Provided records Block Start

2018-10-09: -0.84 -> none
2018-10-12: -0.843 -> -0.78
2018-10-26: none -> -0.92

Provided records Block End
Provided records Block Start

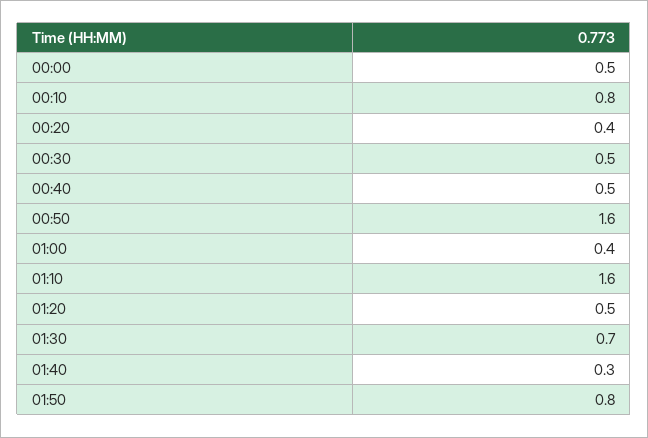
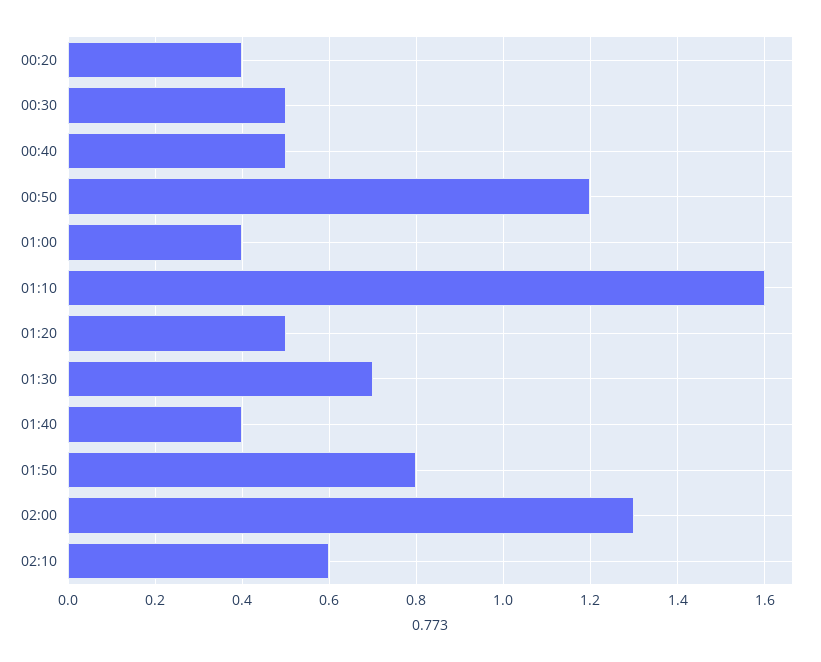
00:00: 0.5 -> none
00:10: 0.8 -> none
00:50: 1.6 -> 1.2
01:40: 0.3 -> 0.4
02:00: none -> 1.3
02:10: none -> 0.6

Provided records Block End
Provided records Block Start

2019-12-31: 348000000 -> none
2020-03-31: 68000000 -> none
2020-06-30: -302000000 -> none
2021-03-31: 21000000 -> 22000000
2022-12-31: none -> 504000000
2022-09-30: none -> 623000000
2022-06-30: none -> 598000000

Provided records Block End

**Task directions**
Within the material above, the line with "2018-10-09: -0.84 -> none" opens the range and the line with "2018-10-26: none -> -0.92" closes it; reproduce that range word for word.

**Answer to this problem**
2018-10-09: -0.84 -> none
2018-10-12: -0.843 -> -0.78
2018-10-26: none -> -0.92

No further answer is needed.